## WHAT YOU WILL DO
Working from the records below, repeat exactly the lines starting at the line that contains "color: #701a75 ->" and ending at the line that contains "html: none ->", inclusive.

## RECORDED INFORMATION

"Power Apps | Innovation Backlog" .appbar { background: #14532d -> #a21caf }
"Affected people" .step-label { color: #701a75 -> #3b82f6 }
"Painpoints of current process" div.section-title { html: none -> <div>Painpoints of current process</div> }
--
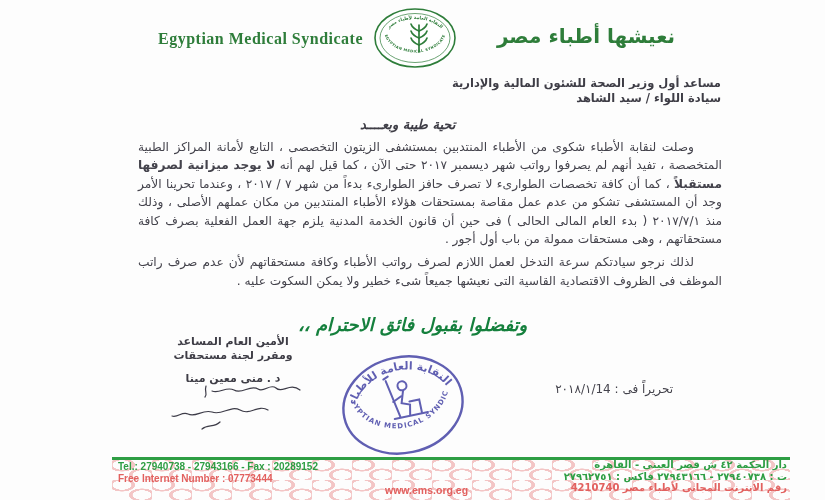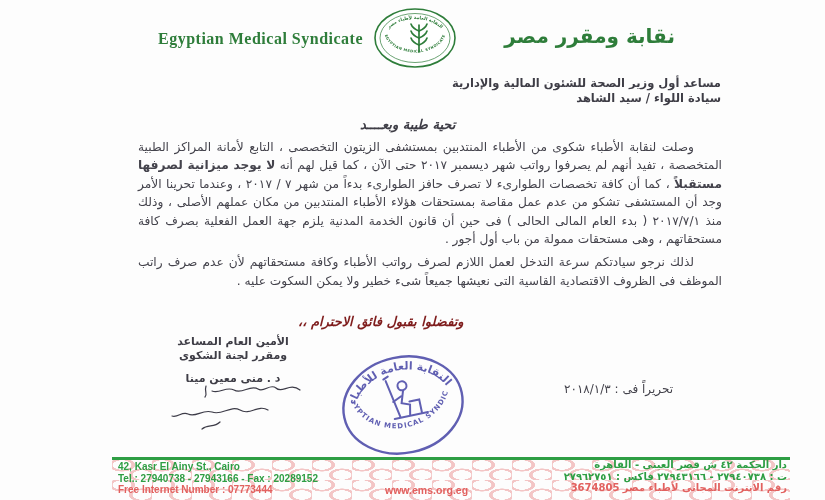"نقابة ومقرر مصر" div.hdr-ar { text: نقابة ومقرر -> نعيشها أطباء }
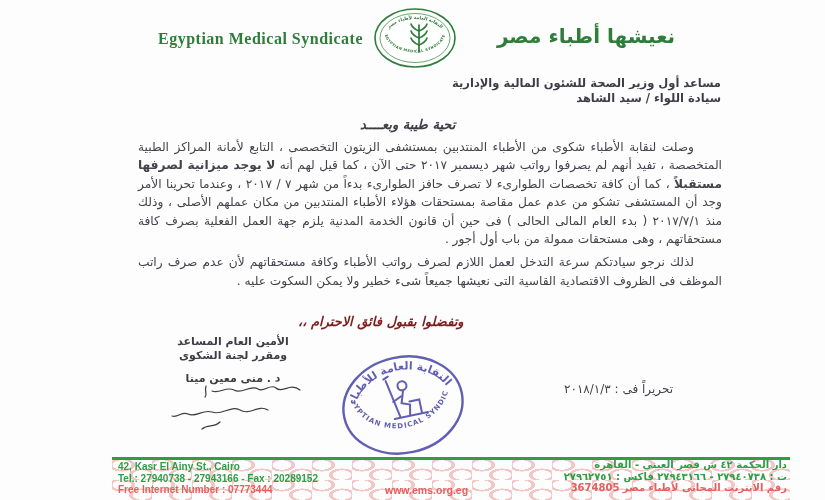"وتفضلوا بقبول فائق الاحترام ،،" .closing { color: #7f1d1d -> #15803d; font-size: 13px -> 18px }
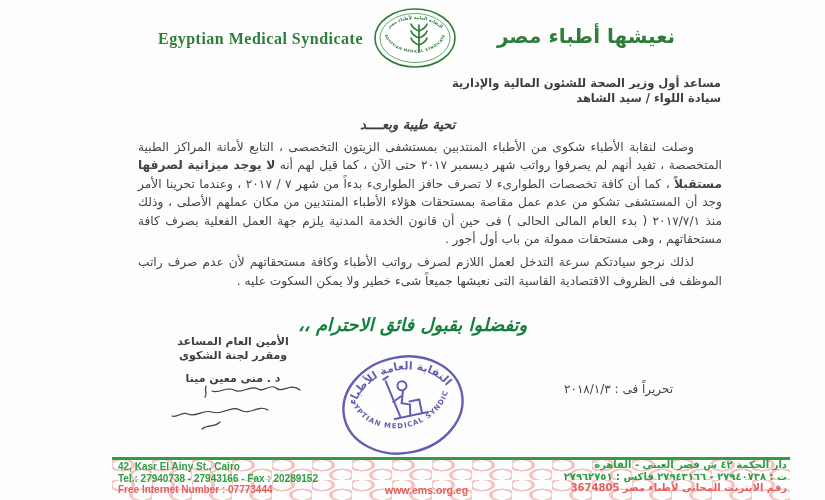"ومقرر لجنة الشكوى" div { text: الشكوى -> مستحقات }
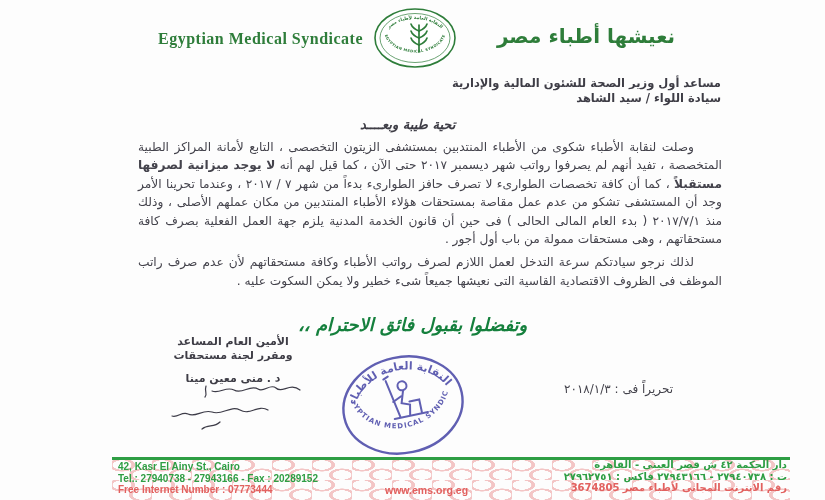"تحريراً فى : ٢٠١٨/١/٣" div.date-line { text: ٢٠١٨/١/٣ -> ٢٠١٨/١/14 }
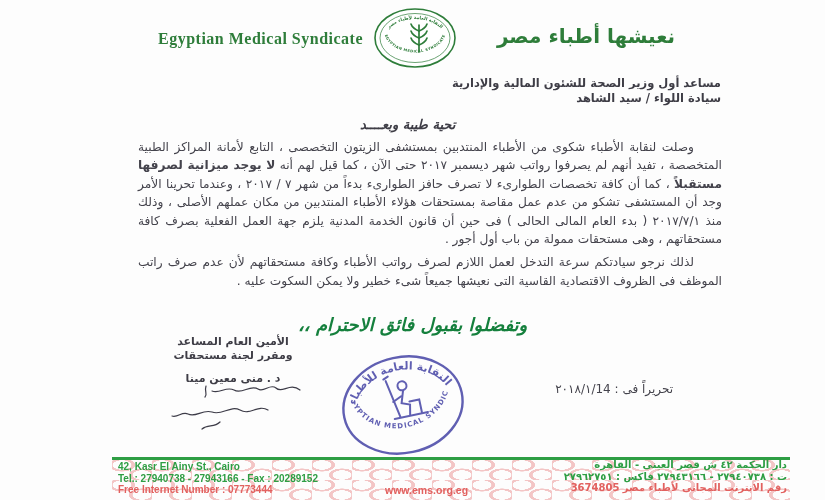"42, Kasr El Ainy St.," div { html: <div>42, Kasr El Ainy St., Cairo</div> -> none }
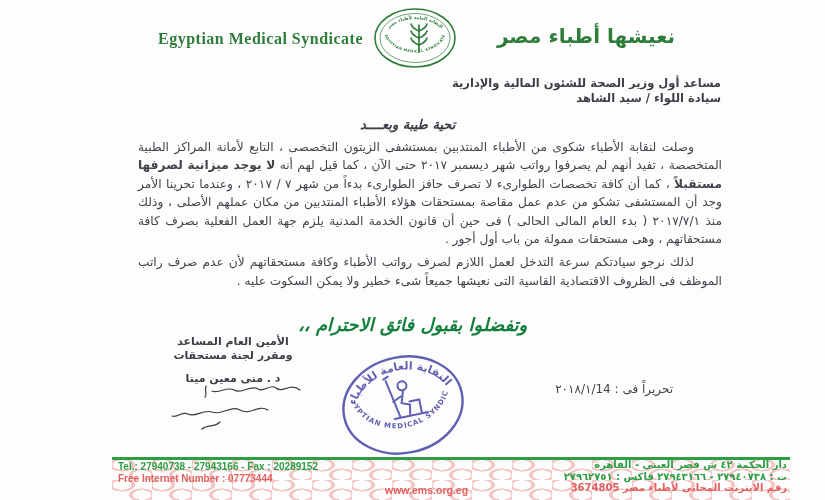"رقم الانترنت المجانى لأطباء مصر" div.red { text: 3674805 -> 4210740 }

## RESPONSE TO THE TASK
"Affected people" .step-label { color: #701a75 -> #3b82f6 }
"Painpoints of current process" div.section-title { html: none -> <div>Painpoints of current process</div> }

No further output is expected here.